Your assignment: First find the line containing "discount: none -> 25% = 143.75" in the data, then set it down exactly along with every line after it, through the last.

(Stored dataset items)
_ _ _ _ _ _ _

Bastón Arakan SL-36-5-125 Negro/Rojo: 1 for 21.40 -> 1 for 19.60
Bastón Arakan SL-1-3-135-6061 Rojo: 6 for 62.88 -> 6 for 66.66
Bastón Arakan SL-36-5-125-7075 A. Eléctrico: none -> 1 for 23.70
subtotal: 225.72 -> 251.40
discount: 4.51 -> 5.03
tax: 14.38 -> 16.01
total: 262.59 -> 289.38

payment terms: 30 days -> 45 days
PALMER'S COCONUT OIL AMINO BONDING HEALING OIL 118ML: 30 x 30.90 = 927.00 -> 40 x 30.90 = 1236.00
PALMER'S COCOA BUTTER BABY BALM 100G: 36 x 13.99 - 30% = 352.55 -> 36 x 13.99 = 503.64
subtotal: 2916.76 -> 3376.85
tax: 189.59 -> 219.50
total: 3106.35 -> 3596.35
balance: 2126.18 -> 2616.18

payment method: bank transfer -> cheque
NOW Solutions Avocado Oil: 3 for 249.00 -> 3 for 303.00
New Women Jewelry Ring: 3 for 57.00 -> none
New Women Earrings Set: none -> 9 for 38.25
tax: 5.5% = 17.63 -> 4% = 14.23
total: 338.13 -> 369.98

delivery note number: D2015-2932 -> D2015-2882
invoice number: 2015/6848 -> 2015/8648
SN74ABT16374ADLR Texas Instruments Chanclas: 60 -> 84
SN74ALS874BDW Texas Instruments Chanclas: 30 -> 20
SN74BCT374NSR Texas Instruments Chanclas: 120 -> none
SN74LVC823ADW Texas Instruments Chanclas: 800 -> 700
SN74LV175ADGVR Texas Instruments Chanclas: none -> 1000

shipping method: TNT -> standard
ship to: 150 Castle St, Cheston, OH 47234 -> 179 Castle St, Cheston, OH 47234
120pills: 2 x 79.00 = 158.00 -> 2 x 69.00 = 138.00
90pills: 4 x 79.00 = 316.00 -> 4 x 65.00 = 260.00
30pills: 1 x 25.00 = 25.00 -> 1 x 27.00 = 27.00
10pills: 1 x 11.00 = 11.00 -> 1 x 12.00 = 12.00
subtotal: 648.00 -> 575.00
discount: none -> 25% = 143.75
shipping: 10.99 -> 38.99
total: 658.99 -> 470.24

_ _ _ _ _ _ _

Response to this exercise:
discount: none -> 25% = 143.75
shipping: 10.99 -> 38.99
total: 658.99 -> 470.24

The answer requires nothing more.